◆ **Problem to solve**
Exact transcription of the data below is required, without the images.

◆ **Supplied data**

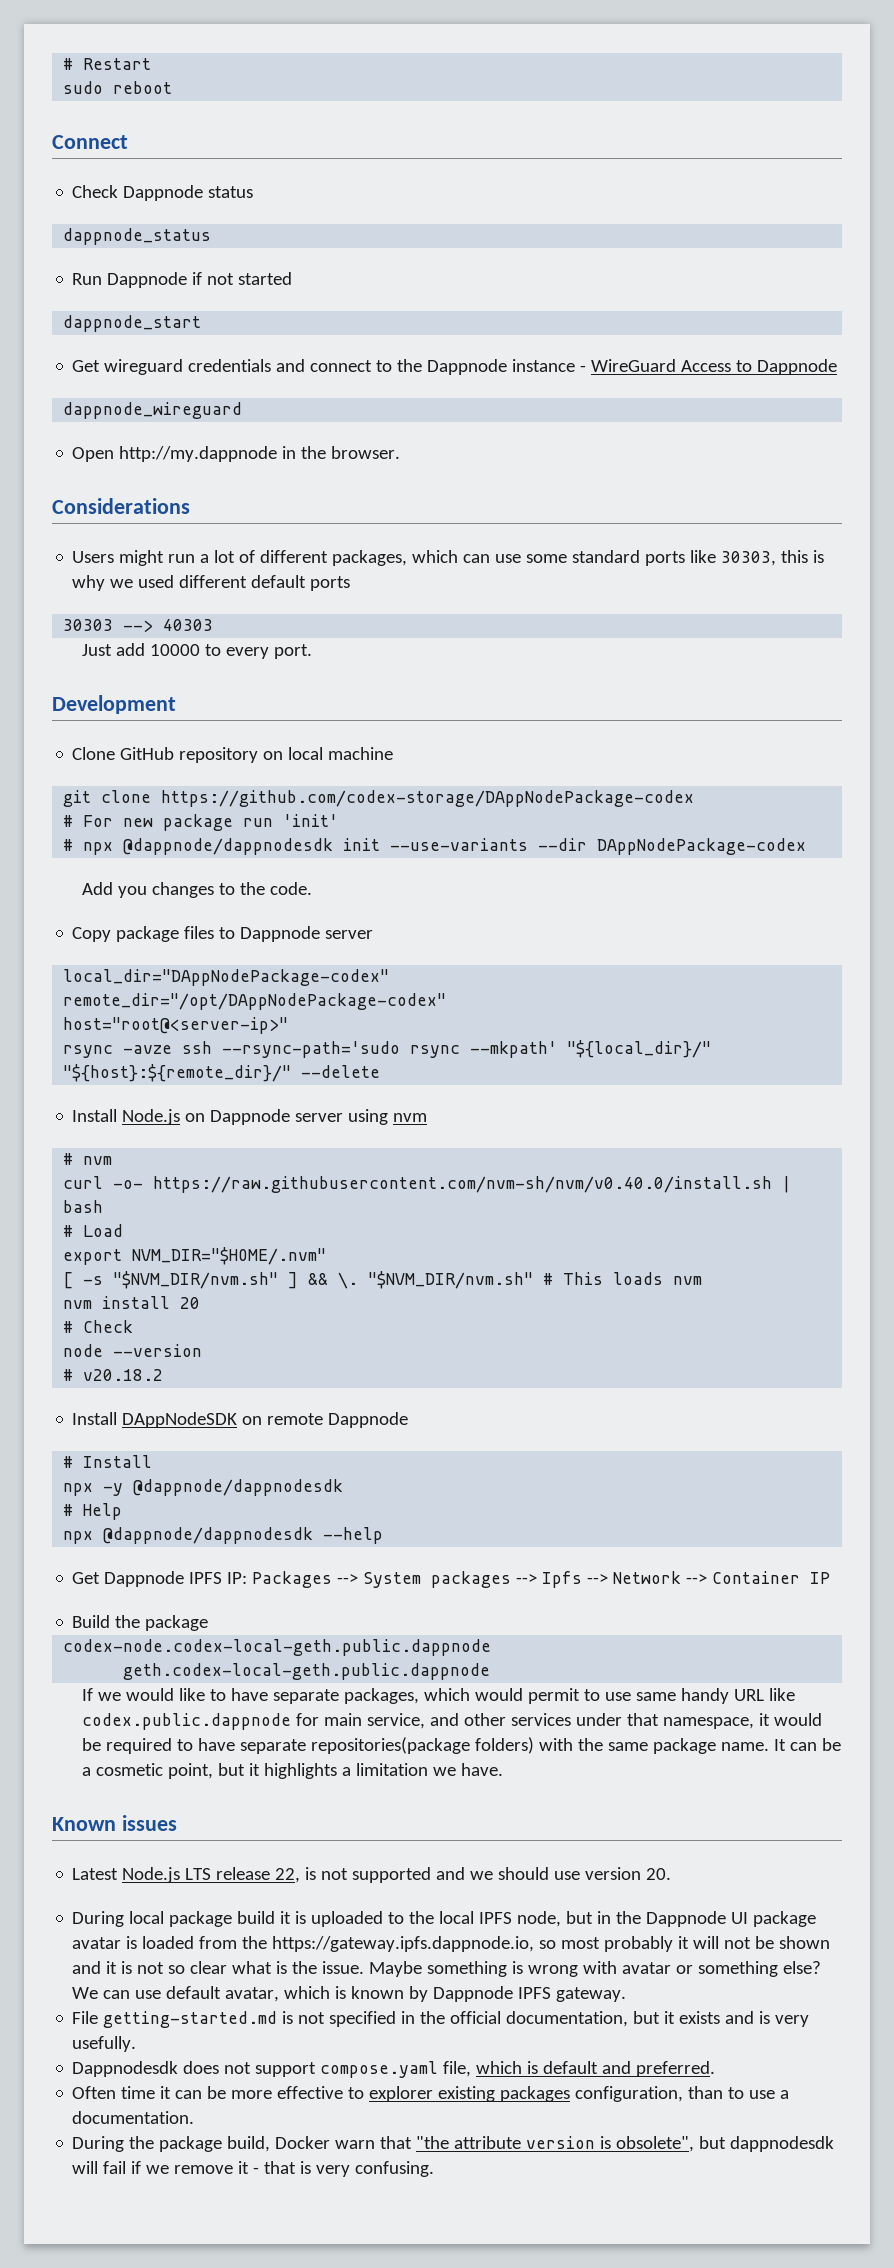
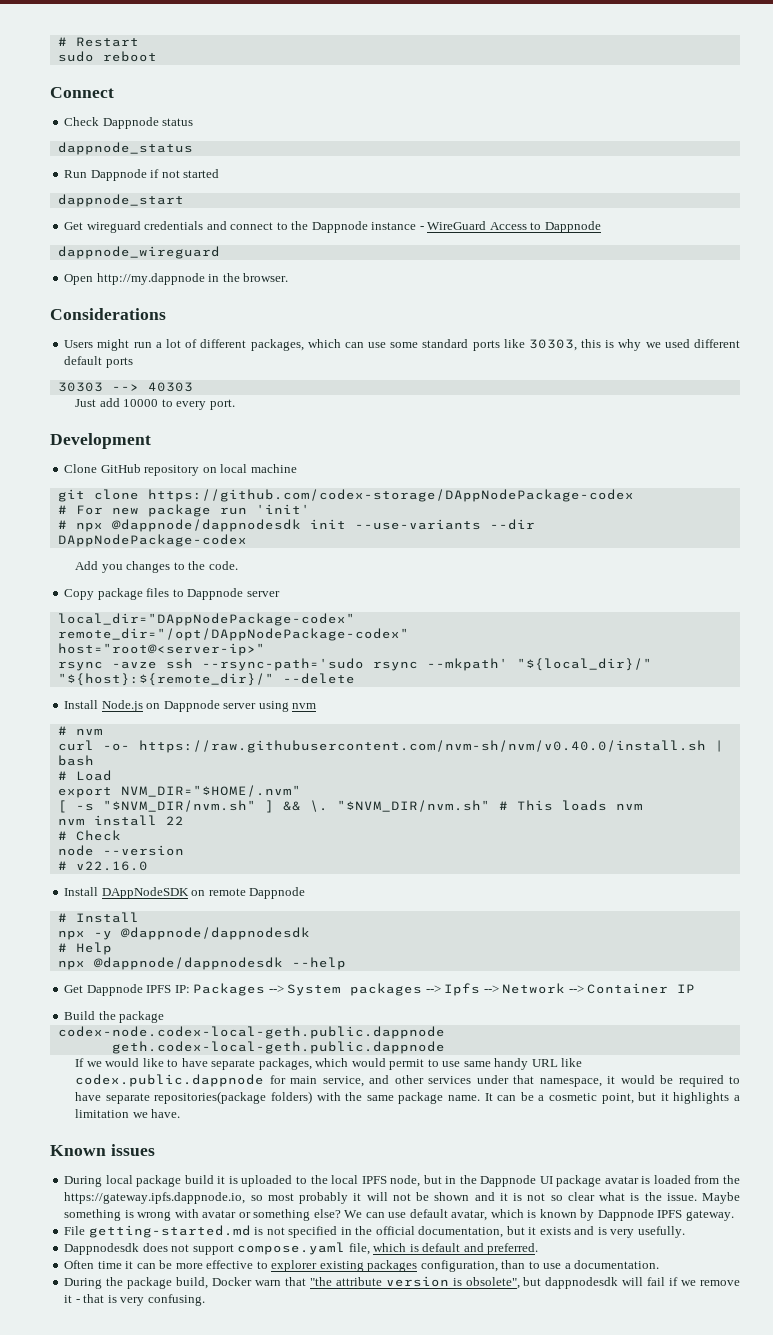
- nvm install 20
+ nvm install 22
- # v20.18.2
+ # v22.16.0
- Latest Node.js LTS release 22, is not supported and we should use version 20.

◆ **Answer box**
- nvm install 20
+ nvm install 22
- # v20.18.2
+ # v22.16.0
- Latest Node.js LTS release 22, is not supported and we should use version 20.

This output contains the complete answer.